### What needs to be done
Your task is to copy each line of the records that includes the string "أمامية".

Recorded data
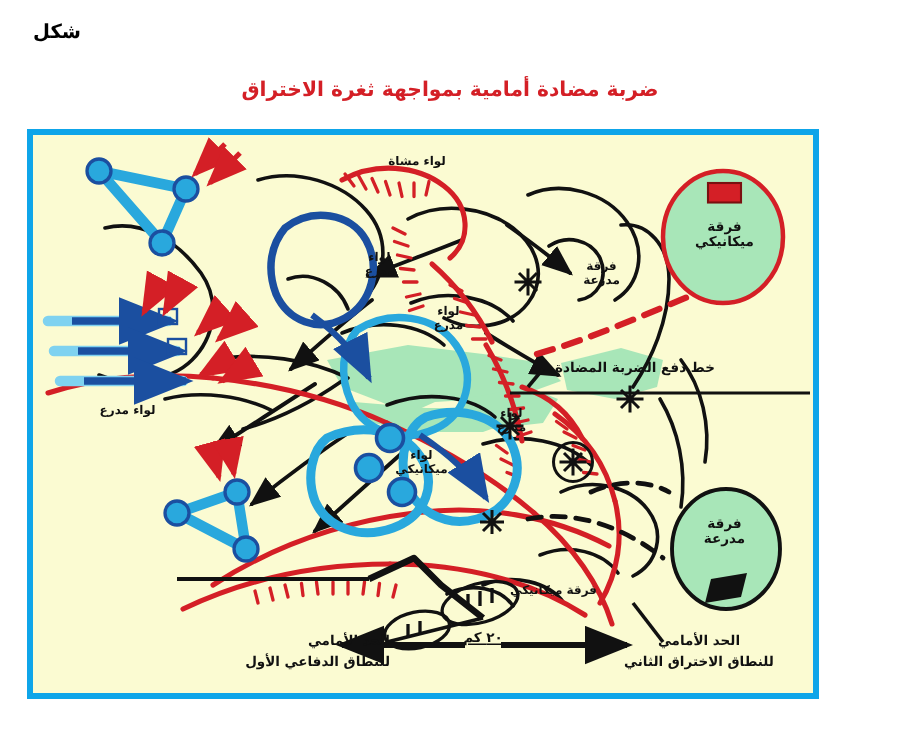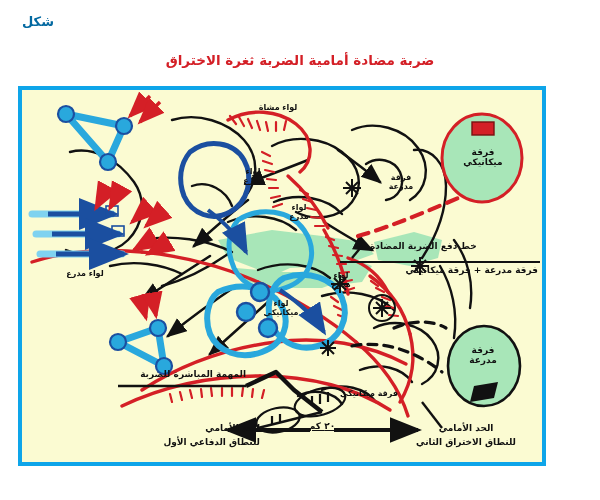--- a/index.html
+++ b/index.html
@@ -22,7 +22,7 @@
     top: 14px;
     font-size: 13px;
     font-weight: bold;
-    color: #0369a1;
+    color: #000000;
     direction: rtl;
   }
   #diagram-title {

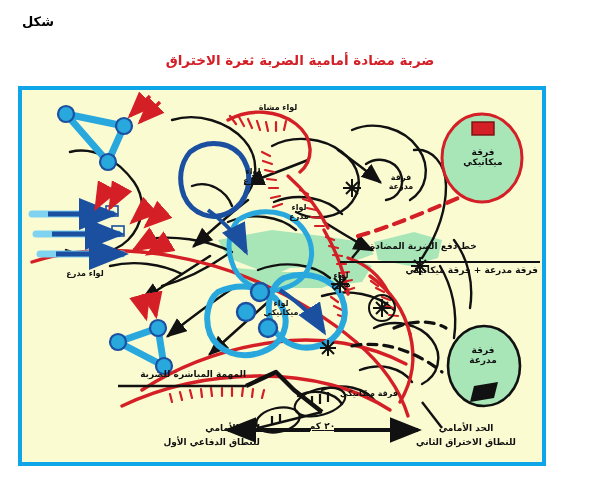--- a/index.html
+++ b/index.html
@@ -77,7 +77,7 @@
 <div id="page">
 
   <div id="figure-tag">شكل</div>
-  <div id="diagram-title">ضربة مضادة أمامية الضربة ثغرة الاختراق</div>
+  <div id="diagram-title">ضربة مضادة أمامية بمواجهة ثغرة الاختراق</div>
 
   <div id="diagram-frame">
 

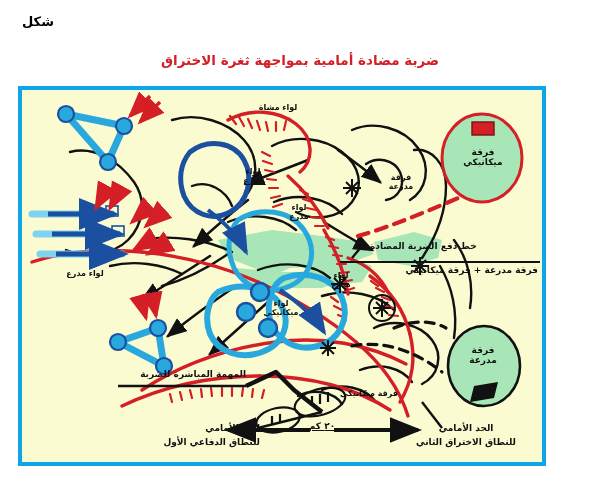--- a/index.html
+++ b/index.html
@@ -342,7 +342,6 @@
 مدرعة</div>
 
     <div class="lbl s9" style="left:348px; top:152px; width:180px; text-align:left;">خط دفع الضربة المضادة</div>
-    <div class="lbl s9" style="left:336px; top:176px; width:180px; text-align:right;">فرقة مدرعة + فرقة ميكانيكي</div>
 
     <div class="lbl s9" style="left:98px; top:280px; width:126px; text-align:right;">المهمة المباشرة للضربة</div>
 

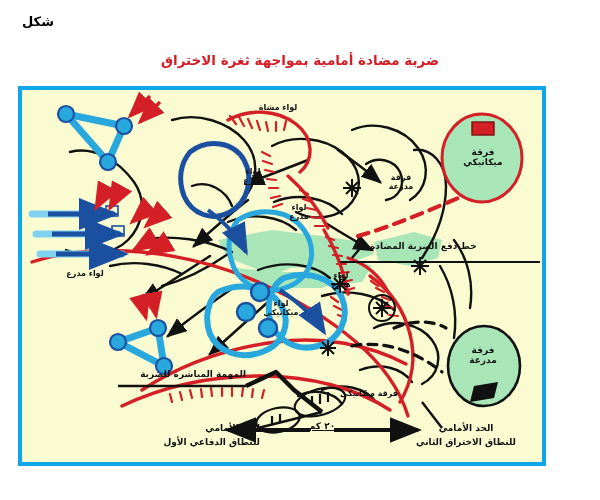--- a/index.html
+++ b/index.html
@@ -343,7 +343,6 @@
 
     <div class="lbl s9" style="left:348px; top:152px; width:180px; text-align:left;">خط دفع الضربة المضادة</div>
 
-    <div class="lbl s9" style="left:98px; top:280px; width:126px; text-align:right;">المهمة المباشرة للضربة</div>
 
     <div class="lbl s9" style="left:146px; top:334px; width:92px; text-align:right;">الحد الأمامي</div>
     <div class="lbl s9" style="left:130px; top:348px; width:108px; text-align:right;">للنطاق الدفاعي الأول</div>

### Answer below
-  <div id="diagram-title">ضربة مضادة أمامية الضربة ثغرة الاختراق</div>
+  <div id="diagram-title">ضربة مضادة أمامية بمواجهة ثغرة الاختراق</div>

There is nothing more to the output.